Change listing data
......

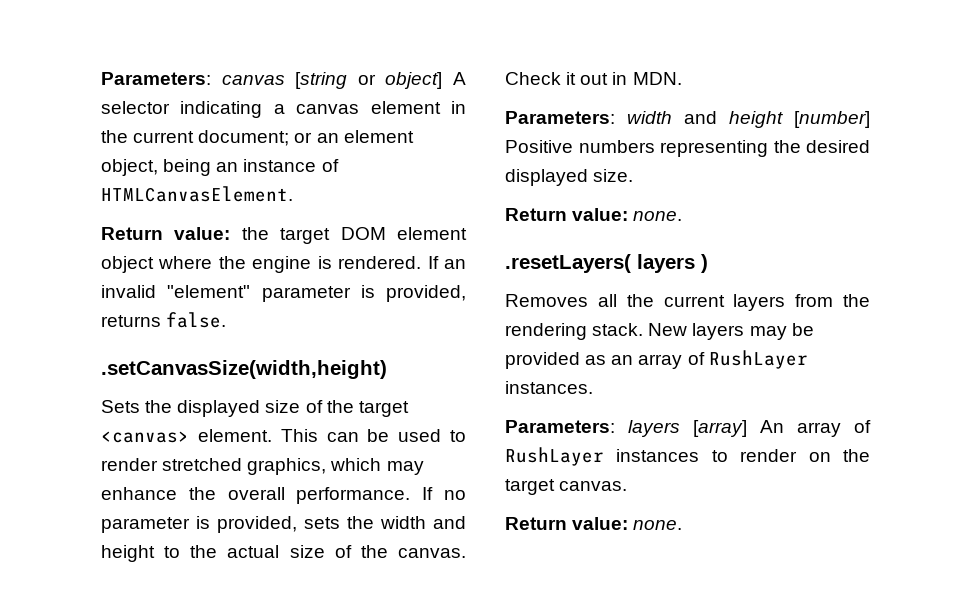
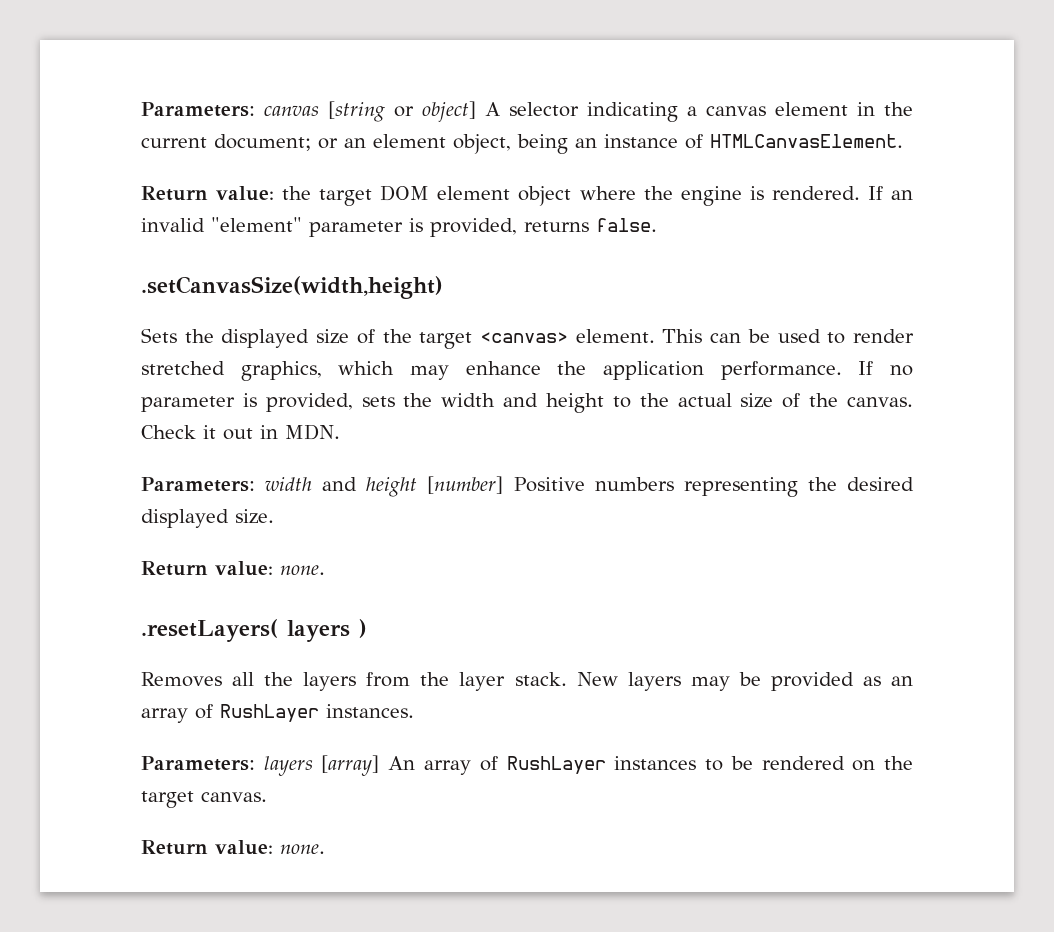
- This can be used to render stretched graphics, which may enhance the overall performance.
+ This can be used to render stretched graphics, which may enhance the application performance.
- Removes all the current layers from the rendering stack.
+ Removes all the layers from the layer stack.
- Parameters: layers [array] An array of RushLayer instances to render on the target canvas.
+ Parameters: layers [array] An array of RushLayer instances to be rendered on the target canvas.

......

> **Required action**
Once you have read the entries above, state how many of their lines include "layers", giving the number alone.

> **Reply**
4